Thursday, May 14, 2015

Supreme Court and the 'One Person, One Vote' Issue


The U.S. Supreme Court on Thursday will consider hearing Sue Evenwel, et al vs. Abbott, a constitutional challenge to how Texas created its state Senate districts. Evenwel merits the court's attention because it could reestablish electoral fairness in dozens of voting districts, not just in Texas but throughout the country.

In each of the 31 senate districts in Texas there are about 811,000 people, but there are wild disparities in the number of people per district who actually have the legal right to cast a ballot.

For example, in Sue Evenwel's mostly rural district, about 584,000 citizens are eligible to vote. In a neighboring urban district, only 372,000 citizens are eligible. As a result, voters in the urban district have more sway than in the rural district, their individual electoral preferences carry more weight.

This imbalance violates a bedrock constitutional principle: the one-person, one-vote tenet articulated by the Supreme Court in a series of cases, the first of which was Reynolds vs.

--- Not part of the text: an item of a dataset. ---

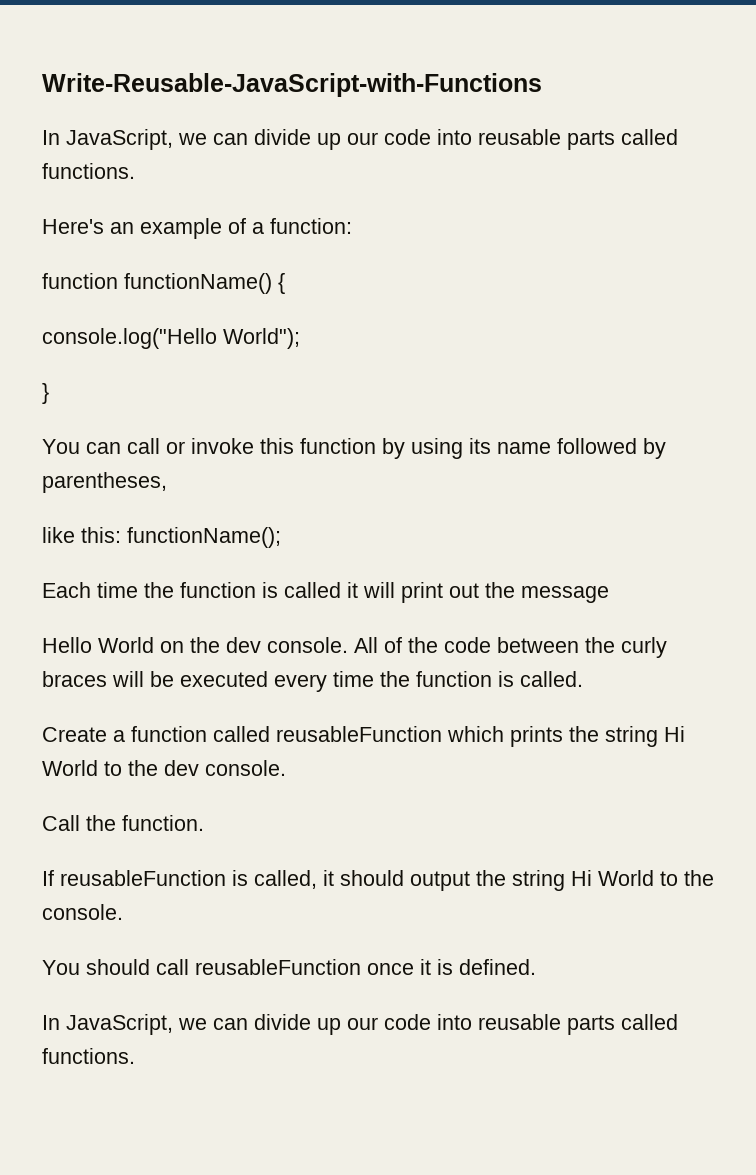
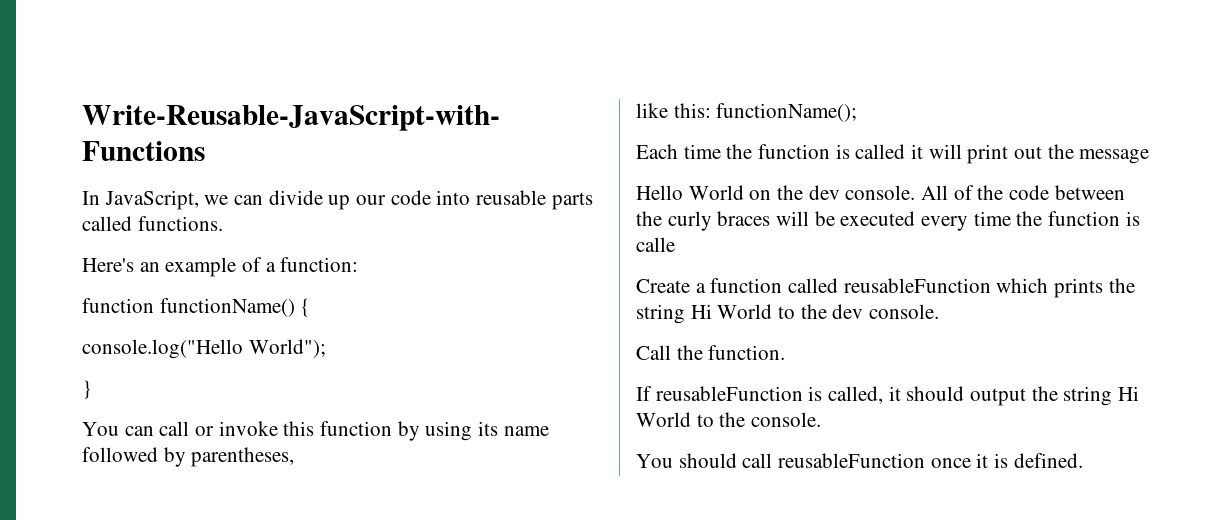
[520,671,583,687] called. -> [636,237,675,252] calle
[42,1014,678,1035] [42,1048,135,1064] // In JavaScript, we can divide up our code into reusable parts called functions. -> (1083, 460) none

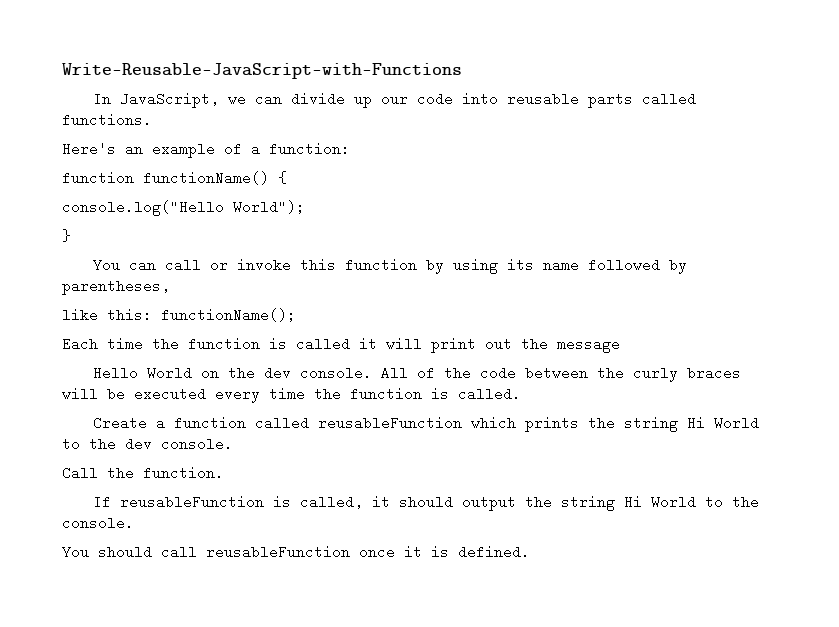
[636,237,675,252] calle -> [458,387,521,401] called.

Sims. In that 1964 decision, the justices put an end to Alabama's practice of allowing each county to have one senator in the Legislature. The old system had resulted in the voters of sparsely populated rural counties having disproportionately more senate representation than heavily populated urban counties.

Today, the disparity in voter equality mostly stems from a large and growing number of non-citizens living in Texas and elsewhere in the United States.

The Supreme Court has long held that population deviations between voting districts cannot be greater than 10%. The one exception to that rule is congressional districts, which must not have any population deviation. Yet, the court has never defined a critical variable in this equation: namely, what is the relevant "population"?

In other words, who is the "person" in one-person, one-vote?

Fifteen years ago, the Supreme Court declined to take up a case from Houston that would have addressed this issue. Justice Clarence Thomas, however, thought the court should hear it, writing that the court has never determined the relevant population that jurisdictions must equally distribute among their districts. And he noted that there is a split in the appellate circuits over who gets counted, and "as long as we sustain the one-person, one-vote principle, we have an obligation to explain to states and localities what it actually means." He was right.

The issue of voter equality is not going away, and it is long overdue for the court to act on this growing problem. Sue Evenwel and hundreds of thousands of other voters deserve nothing less.